Welcome to SSU, Clary! You know, that looks really nice on you. I might have to leave you in that forever. 
Clary: “Go away.” 
Touchy today. More than usual, I mean. What gives? 
Clary: “How would you feel if you spent six hours in a car to get here, and then you get locked out of your house by your own 
placeholder, huh?” 
What.
June. Unlock this door. 
June: “No.” 
June, come on! I thought we came to an agreement last time! We decided that you would get to graduate, 
remember? How are you going to graduate if I can’t get the last set of kids in there? 
June: “Consider this… insurance.”
June: “I might let them in. Eventually. But it will be on my terms, thank you very much.” 
Well, where do you expect them to go? They can’t live on the lawn until you decide to move your blockade! 
June: “I happen to know of a lovely little house conveniently on the other side of campus from me. I think you’ll 
appreciate the irony… heh heh heh.”
…you’ve got to be kidding me. 
Clary: “What!? What is it!? And why are there rotten newspapers everywhere!?” 
Clary, this is the very house that your many-times-great-grandparents, Toro and Brie, and your Aunt Arie lived in 
before they bought the greek house. 
Clary: “This dump? Yeesh, they were poor.”

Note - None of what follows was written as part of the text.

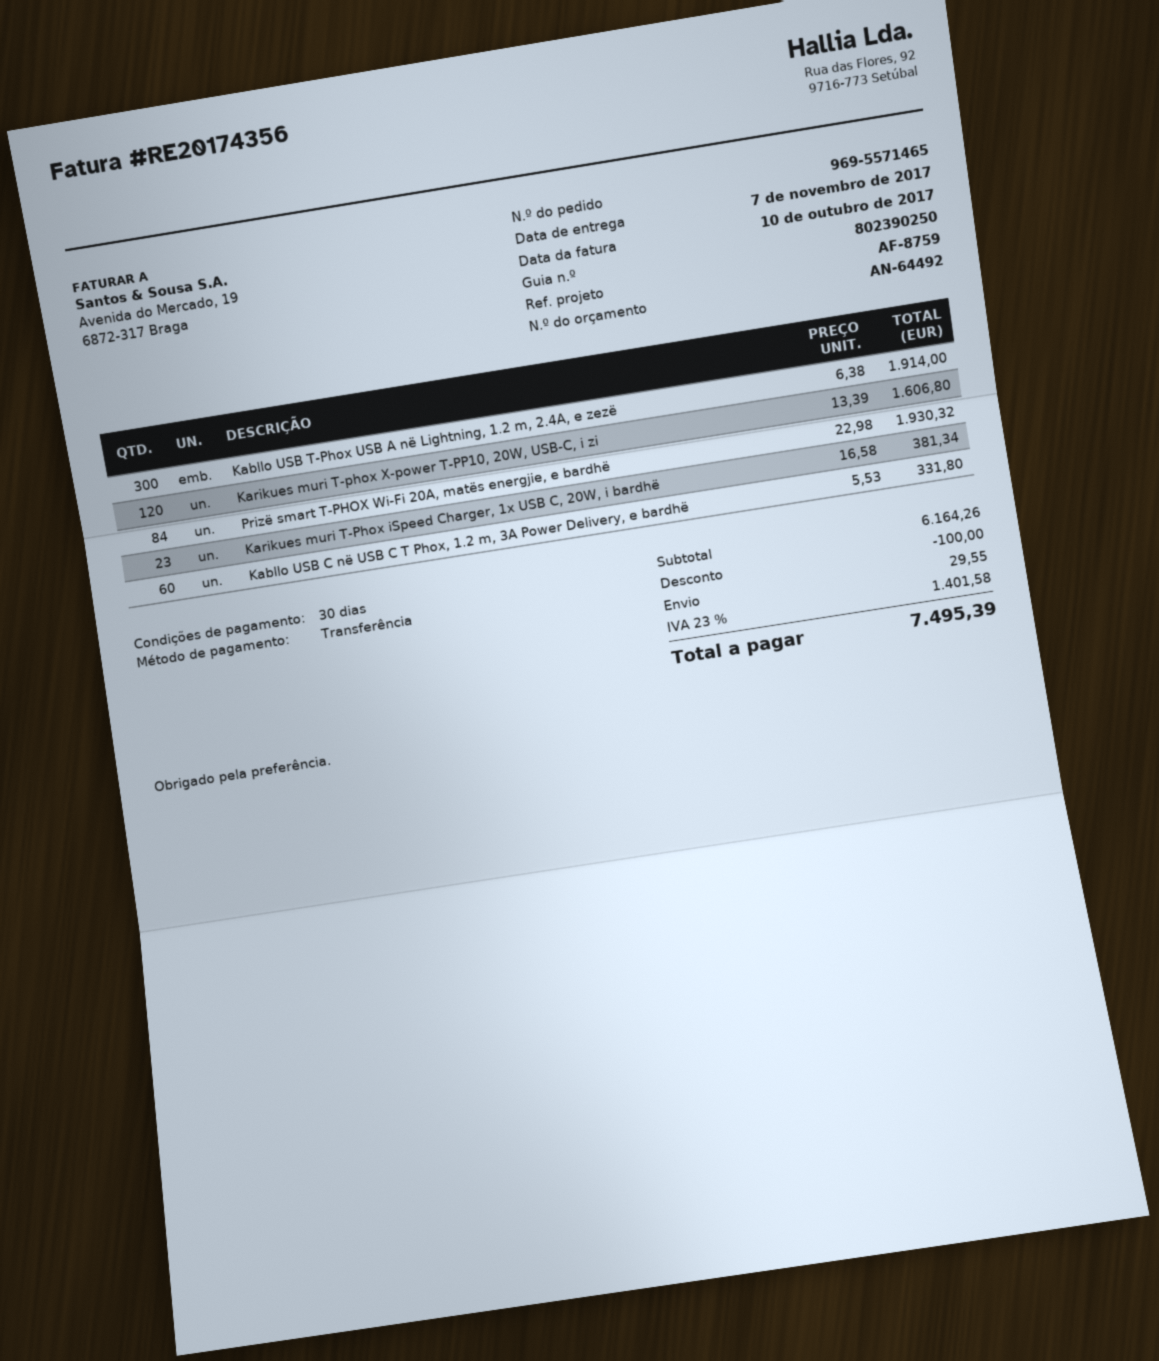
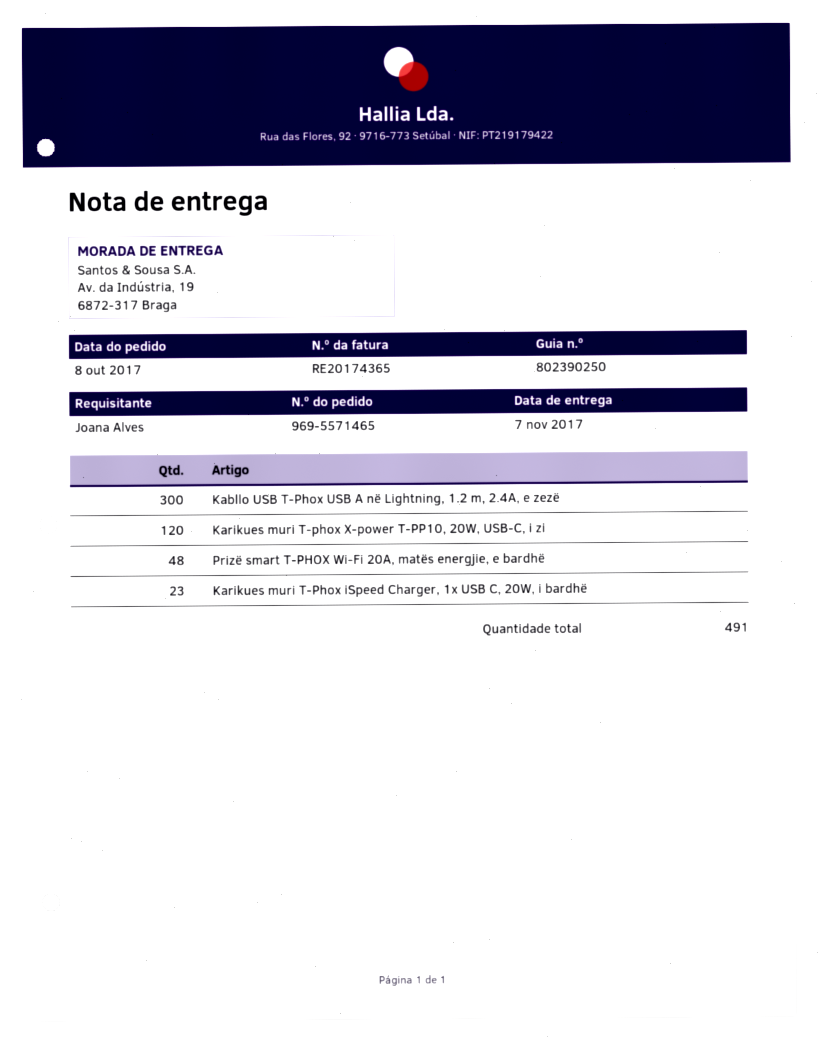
invoice number: RE20174356 -> RE20174365
Prizë smart T-PHOX Wi-Fi 20A, matës energjie, e bardhë: 84 -> 48
Kabllo USB C në USB C T Phox, 1.2 m, 3A Power Delivery, e bardhë: 60 -> none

This is Clary White, the unfortunate one to be the firstborn of the generation and thereby the first to suffer June’s 
wrath. She is a 0/6/9/10/1 Pleasure Sagittarius in pigtails. Her LTW is to Become a Celebrity Chef, and she has 
quite the mean streak. We’ll see if she can get back in to the greek house before her little brother Spike moves in. 
Clary is a member of the sage family. It’s been historically known as “clear-eye” because the seeds would be used 
to get dust and the like out of people’s eyes. It’s used in aromatherapy to help ease anxiety and insomnia, and is 
grown today mostly for production of its oil.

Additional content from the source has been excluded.